▶ Input data:
"""

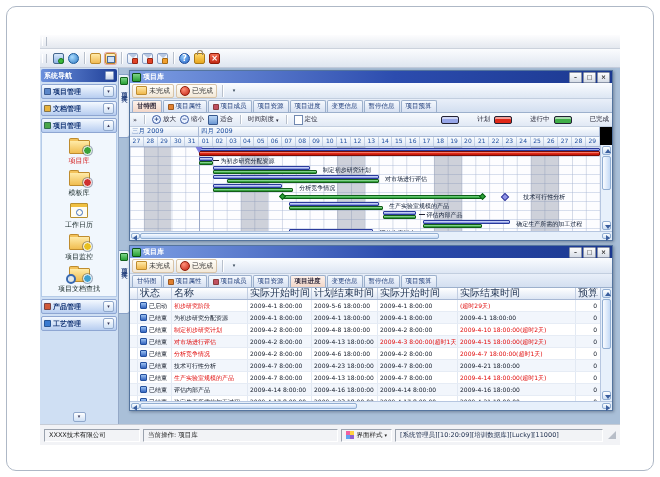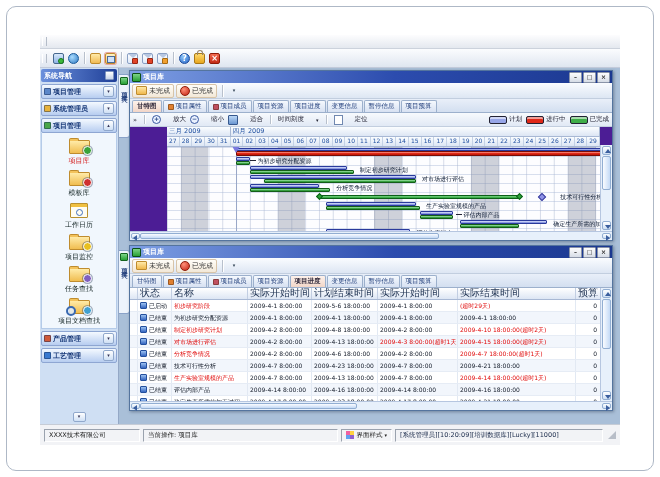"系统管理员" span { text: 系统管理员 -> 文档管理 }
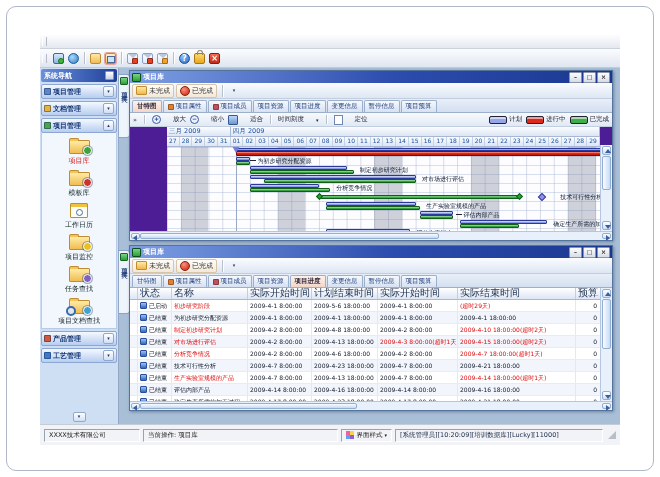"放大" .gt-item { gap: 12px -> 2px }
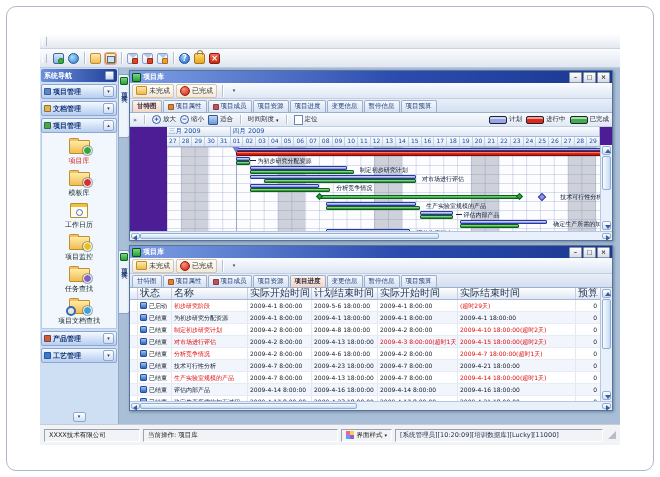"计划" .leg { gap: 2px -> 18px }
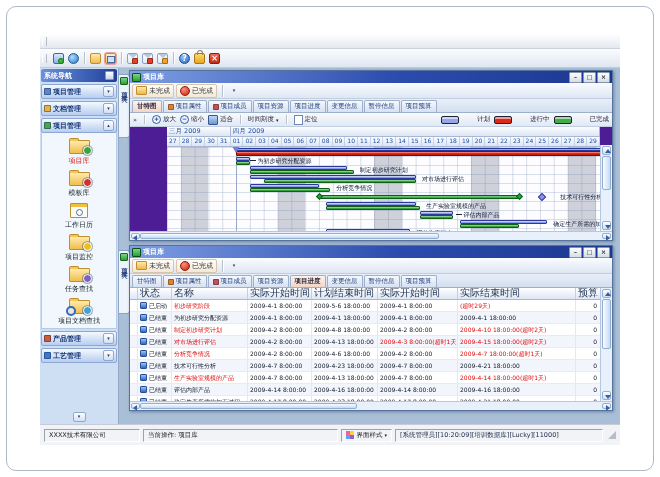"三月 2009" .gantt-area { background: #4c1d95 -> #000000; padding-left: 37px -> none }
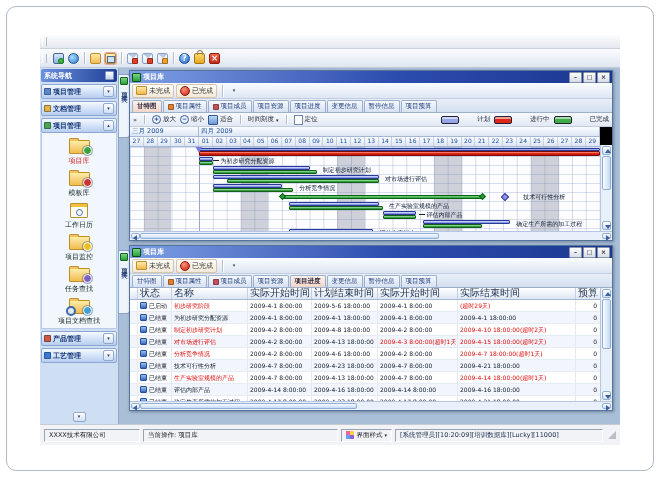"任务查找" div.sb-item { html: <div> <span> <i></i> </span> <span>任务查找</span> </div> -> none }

"""
"""

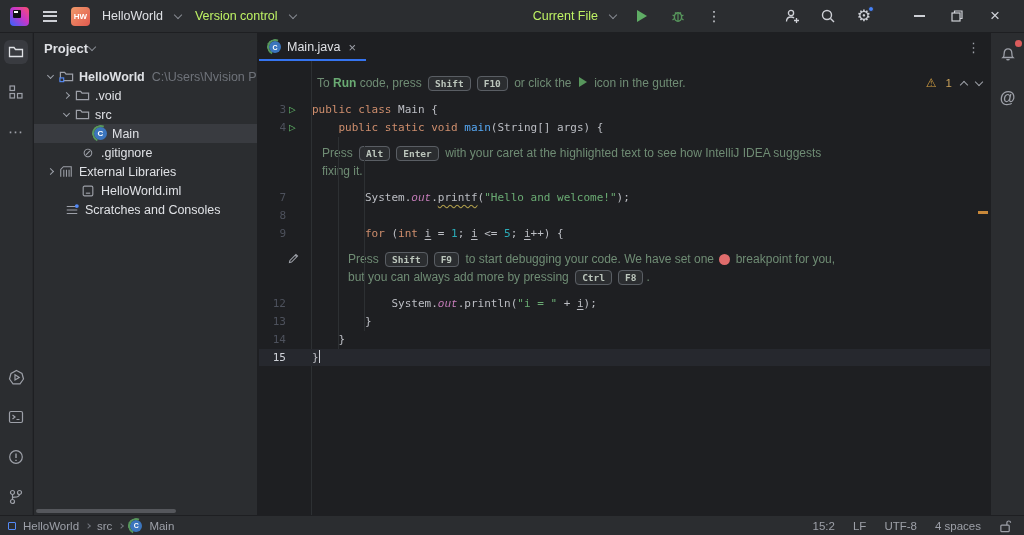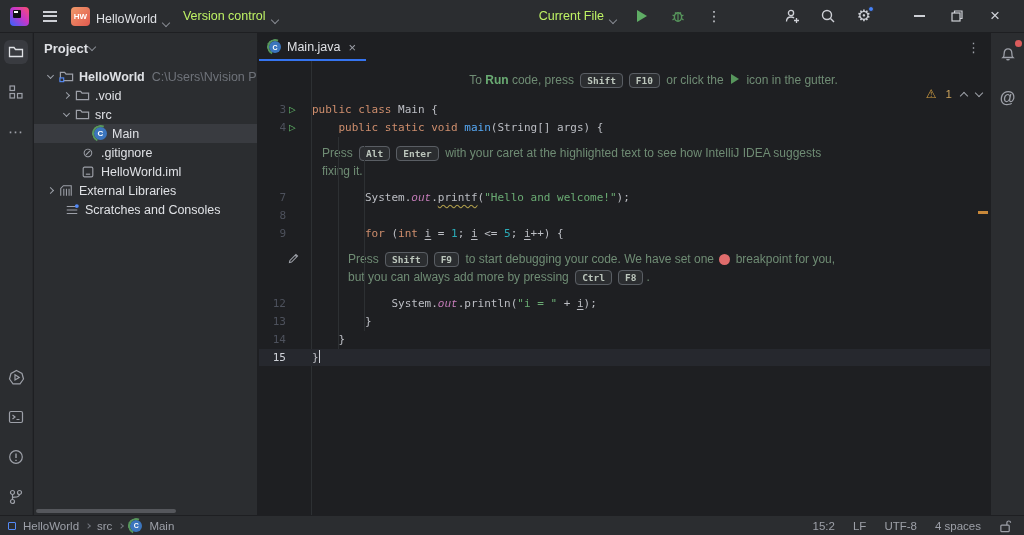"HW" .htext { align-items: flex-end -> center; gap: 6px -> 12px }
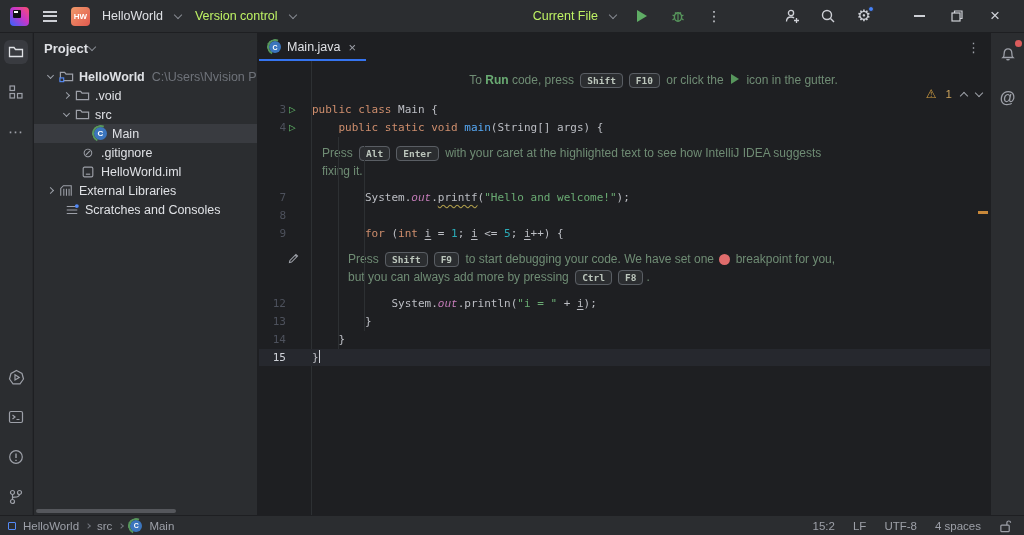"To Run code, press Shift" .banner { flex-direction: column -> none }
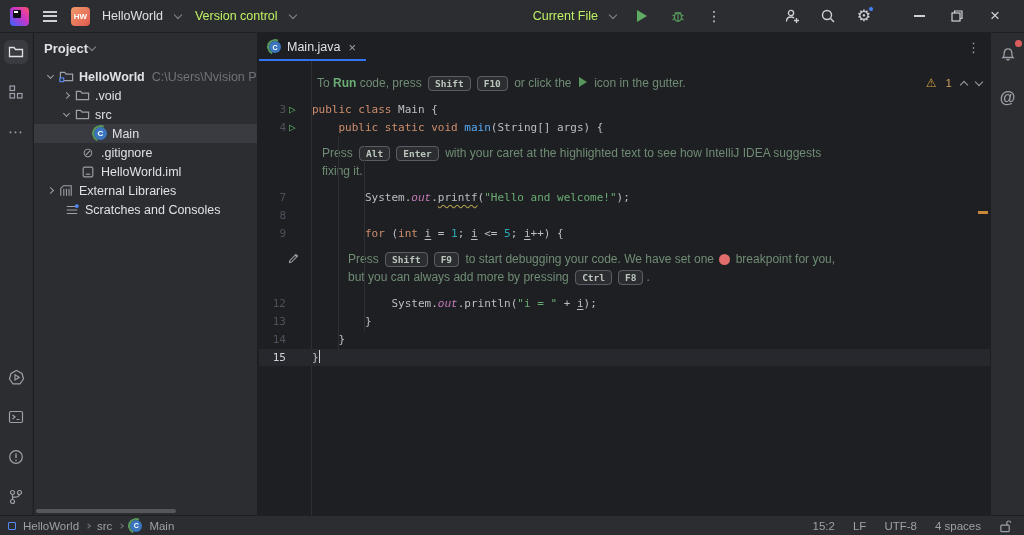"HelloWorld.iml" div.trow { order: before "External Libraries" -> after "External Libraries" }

"""

▶ What to work on:
The answer should consist only of the lines above from the one with "text: 系统管理员 ->" through the one with "html: <div> <span>", repeated exactly, with no pictures among them.

▶ Exercise result:
"系统管理员" span { text: 系统管理员 -> 文档管理 }
"放大" .gt-item { gap: 12px -> 2px }
"计划" .leg { gap: 2px -> 18px }
"三月 2009" .gantt-area { background: #4c1d95 -> #000000; padding-left: 37px -> none }
"任务查找" div.sb-item { html: <div> <span> <i></i> </span> <span>任务查找</span> </div> -> none }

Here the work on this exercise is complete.